(Version comparison data)
──────────
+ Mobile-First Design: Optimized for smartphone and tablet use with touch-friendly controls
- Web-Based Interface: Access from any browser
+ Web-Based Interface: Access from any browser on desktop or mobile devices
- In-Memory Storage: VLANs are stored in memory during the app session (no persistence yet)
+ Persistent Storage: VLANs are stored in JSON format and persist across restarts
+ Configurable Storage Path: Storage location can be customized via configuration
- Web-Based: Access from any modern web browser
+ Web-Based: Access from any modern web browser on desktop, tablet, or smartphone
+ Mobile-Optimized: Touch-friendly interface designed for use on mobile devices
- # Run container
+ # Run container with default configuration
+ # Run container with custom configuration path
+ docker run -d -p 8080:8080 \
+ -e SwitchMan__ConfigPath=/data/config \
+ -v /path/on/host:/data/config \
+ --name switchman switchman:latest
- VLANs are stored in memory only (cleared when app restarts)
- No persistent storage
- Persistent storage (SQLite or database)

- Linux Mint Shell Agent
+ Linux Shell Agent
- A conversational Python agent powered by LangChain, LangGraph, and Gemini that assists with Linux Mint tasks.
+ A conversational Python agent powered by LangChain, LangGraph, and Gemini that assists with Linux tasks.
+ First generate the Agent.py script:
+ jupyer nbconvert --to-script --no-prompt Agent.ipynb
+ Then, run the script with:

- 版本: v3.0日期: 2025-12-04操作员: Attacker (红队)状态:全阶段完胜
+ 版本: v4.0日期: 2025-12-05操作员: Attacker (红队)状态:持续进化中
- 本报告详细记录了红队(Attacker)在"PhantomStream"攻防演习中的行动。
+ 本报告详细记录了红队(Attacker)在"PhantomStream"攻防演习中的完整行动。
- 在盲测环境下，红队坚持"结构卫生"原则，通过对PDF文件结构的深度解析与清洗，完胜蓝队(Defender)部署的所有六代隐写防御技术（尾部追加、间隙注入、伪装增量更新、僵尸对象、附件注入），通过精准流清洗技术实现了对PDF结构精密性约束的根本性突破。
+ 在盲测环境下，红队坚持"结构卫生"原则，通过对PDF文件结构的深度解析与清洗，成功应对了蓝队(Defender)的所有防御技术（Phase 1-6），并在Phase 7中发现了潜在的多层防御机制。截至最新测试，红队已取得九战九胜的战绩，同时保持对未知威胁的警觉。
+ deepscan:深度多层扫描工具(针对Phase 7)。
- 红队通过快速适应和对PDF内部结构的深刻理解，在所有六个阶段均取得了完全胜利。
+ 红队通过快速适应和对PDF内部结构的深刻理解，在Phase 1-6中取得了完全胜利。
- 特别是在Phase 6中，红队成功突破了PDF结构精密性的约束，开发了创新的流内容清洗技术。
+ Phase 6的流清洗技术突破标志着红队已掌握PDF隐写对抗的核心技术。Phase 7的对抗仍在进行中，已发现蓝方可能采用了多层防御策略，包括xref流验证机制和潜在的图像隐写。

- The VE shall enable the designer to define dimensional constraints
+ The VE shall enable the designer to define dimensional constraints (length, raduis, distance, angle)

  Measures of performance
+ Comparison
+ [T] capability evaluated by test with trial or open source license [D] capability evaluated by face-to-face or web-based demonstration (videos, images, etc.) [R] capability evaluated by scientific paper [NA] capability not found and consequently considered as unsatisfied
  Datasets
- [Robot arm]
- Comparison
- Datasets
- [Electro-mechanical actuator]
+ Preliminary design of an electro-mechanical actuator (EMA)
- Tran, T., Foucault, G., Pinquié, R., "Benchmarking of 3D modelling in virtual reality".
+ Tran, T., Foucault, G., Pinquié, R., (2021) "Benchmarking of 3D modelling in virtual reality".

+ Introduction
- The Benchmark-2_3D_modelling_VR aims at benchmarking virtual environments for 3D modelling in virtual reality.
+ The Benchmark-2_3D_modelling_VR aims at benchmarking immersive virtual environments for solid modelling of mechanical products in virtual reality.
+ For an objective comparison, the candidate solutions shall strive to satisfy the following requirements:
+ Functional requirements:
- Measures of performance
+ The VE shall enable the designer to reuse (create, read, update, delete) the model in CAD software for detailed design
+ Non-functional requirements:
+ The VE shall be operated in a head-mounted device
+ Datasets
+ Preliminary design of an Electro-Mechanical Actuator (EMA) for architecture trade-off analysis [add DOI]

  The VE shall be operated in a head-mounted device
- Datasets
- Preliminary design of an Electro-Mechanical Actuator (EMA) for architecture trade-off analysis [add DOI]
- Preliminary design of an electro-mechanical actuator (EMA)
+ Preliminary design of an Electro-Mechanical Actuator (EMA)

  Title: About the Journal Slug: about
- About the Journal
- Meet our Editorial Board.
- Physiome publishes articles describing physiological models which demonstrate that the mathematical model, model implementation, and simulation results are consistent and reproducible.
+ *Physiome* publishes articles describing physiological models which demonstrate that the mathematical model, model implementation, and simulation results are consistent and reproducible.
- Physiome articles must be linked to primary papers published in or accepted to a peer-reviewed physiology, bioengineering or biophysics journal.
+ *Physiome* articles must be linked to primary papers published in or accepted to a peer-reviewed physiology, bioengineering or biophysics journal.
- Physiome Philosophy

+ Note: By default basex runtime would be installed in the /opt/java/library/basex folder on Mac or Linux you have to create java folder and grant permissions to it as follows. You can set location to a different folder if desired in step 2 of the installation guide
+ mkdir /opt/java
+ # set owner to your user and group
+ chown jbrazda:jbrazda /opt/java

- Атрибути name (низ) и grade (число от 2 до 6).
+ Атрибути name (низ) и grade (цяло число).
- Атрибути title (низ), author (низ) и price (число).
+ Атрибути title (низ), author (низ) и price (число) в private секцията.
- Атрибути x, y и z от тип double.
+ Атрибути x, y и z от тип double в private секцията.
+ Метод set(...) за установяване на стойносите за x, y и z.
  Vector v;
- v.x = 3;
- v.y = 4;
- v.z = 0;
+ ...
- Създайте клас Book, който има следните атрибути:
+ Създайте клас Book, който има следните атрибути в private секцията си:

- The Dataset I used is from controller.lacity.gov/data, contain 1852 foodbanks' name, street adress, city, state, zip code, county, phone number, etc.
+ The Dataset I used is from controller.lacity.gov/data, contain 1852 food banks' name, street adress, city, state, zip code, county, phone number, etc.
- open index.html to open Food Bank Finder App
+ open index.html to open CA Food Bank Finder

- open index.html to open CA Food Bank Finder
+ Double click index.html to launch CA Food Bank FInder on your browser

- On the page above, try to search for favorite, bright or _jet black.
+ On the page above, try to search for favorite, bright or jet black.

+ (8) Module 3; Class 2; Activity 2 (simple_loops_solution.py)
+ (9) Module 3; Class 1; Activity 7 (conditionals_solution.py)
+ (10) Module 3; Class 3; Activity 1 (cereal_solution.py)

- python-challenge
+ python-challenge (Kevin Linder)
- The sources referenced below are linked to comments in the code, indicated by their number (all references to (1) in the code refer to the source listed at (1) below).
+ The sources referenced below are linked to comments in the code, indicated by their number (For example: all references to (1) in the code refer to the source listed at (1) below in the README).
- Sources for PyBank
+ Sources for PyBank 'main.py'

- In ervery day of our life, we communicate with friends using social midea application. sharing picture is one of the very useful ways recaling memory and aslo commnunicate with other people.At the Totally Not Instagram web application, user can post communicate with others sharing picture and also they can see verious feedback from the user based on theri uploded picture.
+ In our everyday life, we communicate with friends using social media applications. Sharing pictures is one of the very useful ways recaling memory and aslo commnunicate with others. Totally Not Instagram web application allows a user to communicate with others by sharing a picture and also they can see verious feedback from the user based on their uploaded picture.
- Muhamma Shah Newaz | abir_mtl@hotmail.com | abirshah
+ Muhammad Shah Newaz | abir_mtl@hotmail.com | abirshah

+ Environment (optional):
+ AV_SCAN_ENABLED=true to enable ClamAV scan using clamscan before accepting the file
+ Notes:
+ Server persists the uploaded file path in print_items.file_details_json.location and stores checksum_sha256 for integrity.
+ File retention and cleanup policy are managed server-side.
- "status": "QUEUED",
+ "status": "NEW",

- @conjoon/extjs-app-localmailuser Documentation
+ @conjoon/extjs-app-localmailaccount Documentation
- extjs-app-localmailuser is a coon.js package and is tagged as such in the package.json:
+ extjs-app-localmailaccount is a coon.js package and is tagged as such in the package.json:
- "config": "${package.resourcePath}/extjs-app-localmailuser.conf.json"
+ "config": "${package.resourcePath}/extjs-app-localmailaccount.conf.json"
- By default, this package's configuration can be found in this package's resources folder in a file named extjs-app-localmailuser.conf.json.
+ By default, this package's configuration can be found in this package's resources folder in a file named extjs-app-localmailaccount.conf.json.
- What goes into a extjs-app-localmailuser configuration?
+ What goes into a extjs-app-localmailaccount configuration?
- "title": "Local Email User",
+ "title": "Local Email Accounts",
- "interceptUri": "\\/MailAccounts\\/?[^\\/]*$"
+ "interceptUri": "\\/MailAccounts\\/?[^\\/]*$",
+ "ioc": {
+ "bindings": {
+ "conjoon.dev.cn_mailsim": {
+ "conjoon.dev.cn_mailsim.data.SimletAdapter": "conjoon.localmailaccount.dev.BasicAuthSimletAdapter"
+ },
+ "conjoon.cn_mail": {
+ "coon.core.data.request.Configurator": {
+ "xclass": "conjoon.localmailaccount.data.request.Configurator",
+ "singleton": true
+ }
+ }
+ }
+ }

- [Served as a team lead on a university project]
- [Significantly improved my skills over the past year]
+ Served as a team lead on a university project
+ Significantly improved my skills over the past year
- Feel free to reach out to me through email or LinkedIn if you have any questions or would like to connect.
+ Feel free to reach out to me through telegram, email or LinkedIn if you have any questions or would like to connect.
──────────
The task ▸ Copy the stretch of the records above that runs from the line with "the installation guide" through the line with "chown jbrazda:jbrazda /opt/java". Both end lines belong in the copy, and nothing else does.

Response box ▸
+ Note: By default basex runtime would be installed in the /opt/java/library/basex folder on Mac or Linux you have to create java folder and grant permissions to it as follows. You can set location to a different folder if desired in step 2 of the installation guide
+ mkdir /opt/java
+ # set owner to your user and group
+ chown jbrazda:jbrazda /opt/java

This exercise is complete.